“Colored communities are most affected by the evacuation crisis, representing 80% of the vulnerable,” according to the National Coalition for Low-Income Housing.
In Atlanta, United Way says 95% of the families it helps fight eviction are black.
Both black and Latino families are consistently reporting low confidence in the ability to pay rent during the pandemic, lawyers say.
Jasmine Cruz of Atlanta says she lives off her loan time, as do many others behind their rent.
The 25-year-old single mother owes two months’ rent and recently received a notice asking her to pay.
“It’s not easy,” she says. – I struggled.
“Kids don’t know how to get over it”
Nowhere else to go for help, Cruz visited the Thrive Resource Center, which is operated from a makeshift office in an apartment building. There he met Monica Delancy, who helps those at risk of being evacuated.
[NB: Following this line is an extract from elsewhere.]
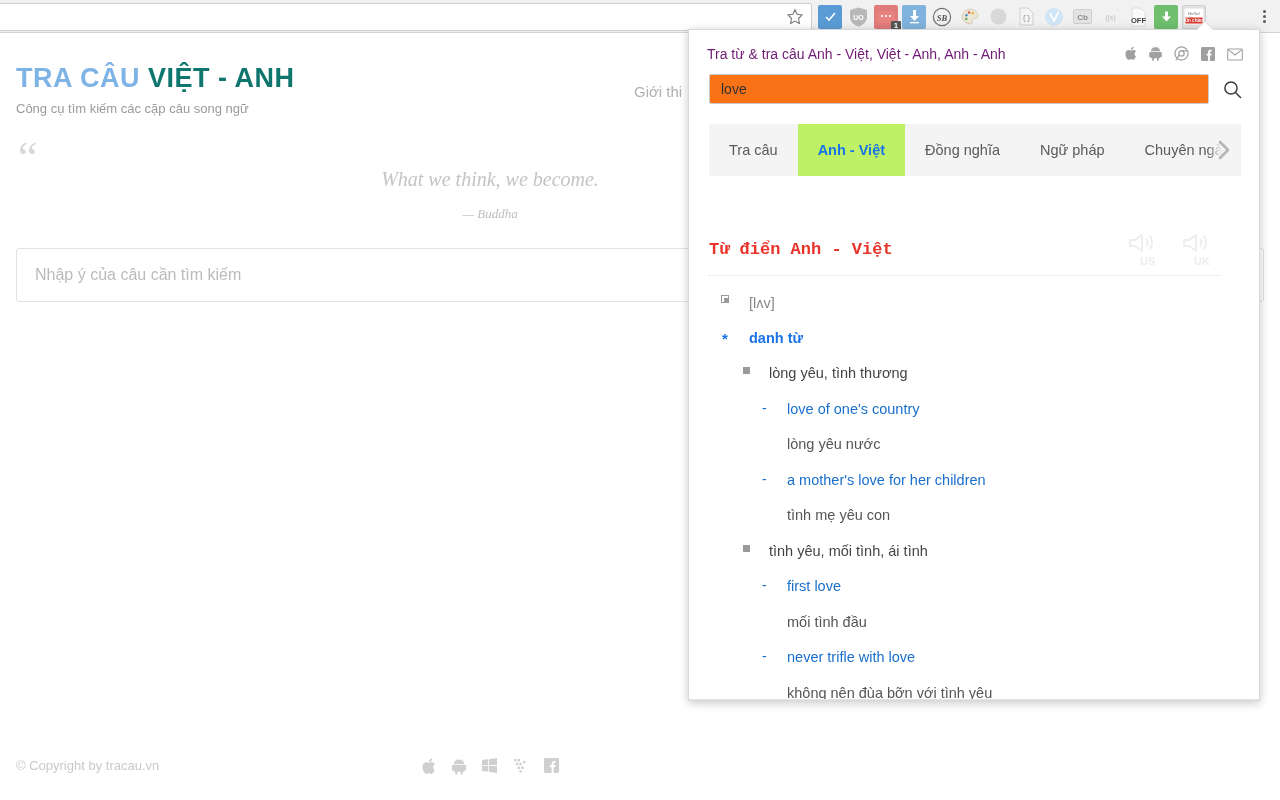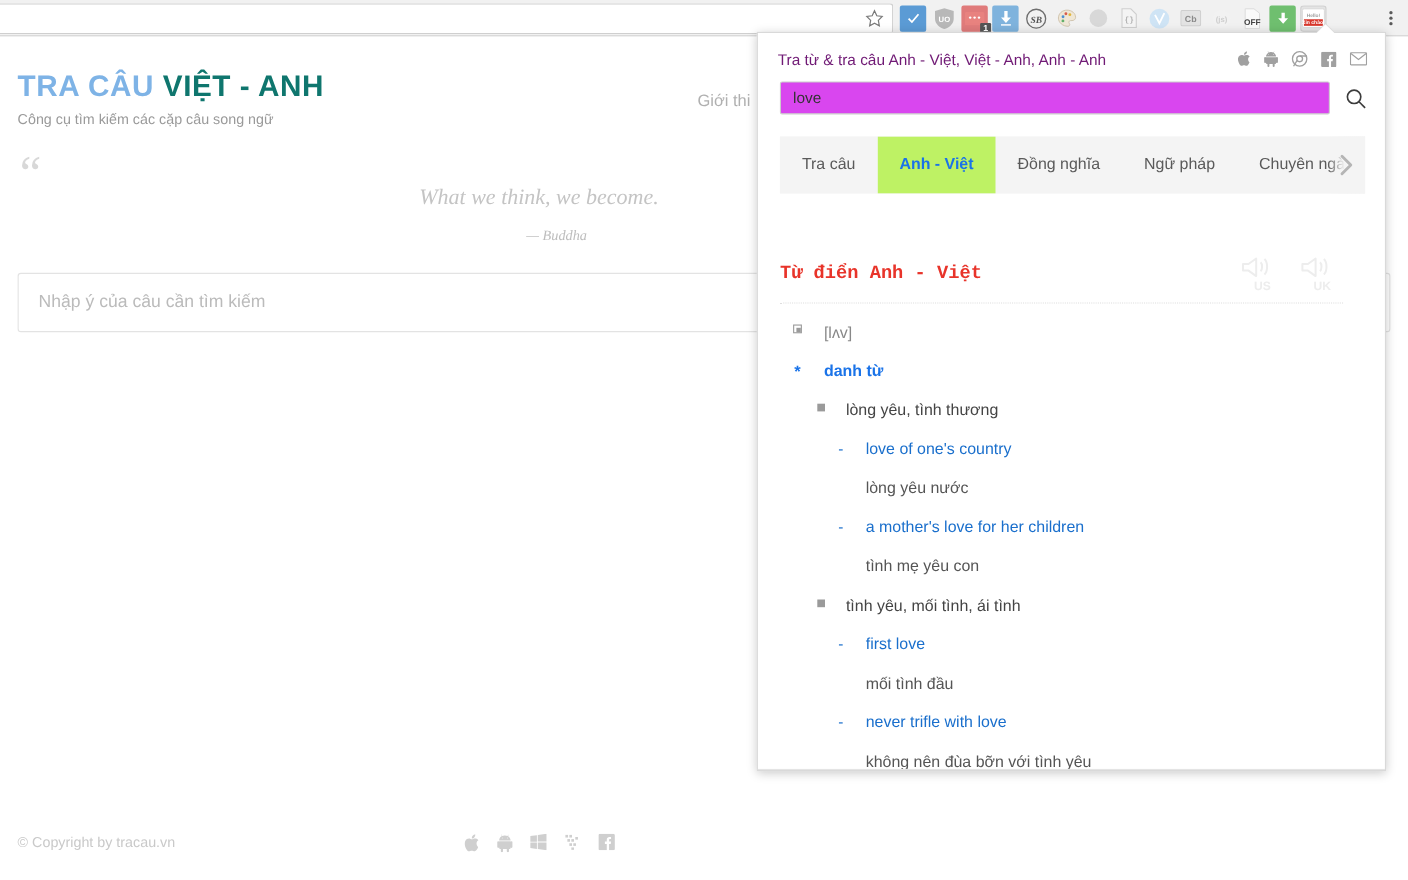"love" #popup-search { background: #d946ef -> #f97316 }
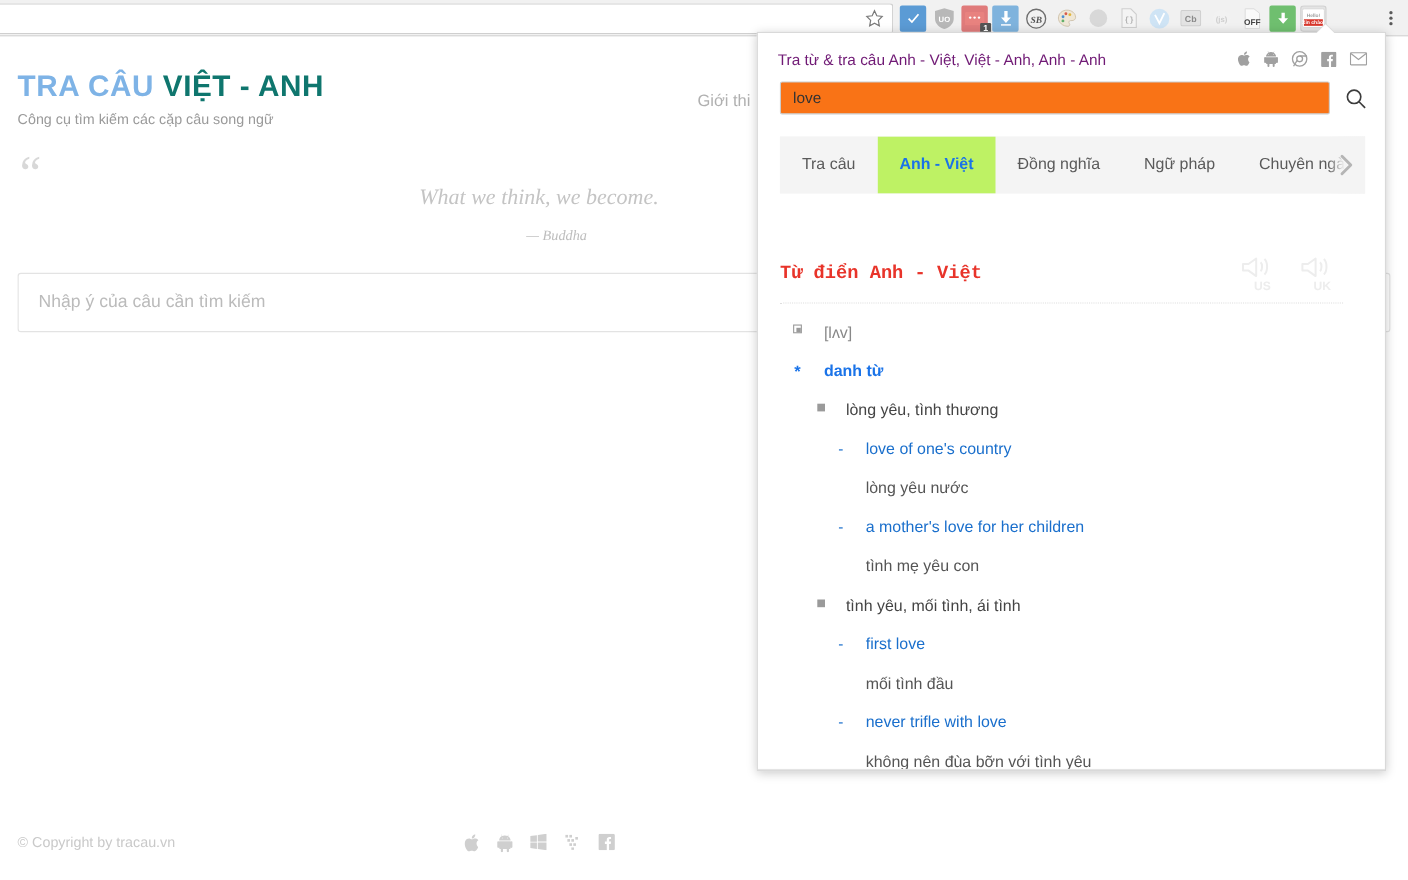"— Buddha" #quote-author { left: 16px -> 0 }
“We don’t want you to get there at the moment,” Delancy told him. “If you have to move, we want you to move with dignity. We want you to move and pack your things and we’ll find you a place. But we don’t want you to be forced out, because kids don’t know how to get over it. Adults can. The children do not know how. “
Delancy says she was evacuated this time last year – “on a cold day like this, with a Christmas tree.”
Garnell Hodge is also facing evacuation. Hodge lost her job in the service industry because of the pandemic and worries about her and her 9-year-old niece after an evacuation notice came.
“I also have nowhere to go because the places are so big and I don’t have much income,” she said.
Protip Biswas of United Way says the agency is overwhelmed with requests for help.
“Not only can we not help, funding expires at the end of December,” he says. “This is the biggest plea we have – if there is a way to expand it so that we can continue to help families.”
Millions remain due to rent or mortgage payments
CNN’s Lauren Lee contributed to the report.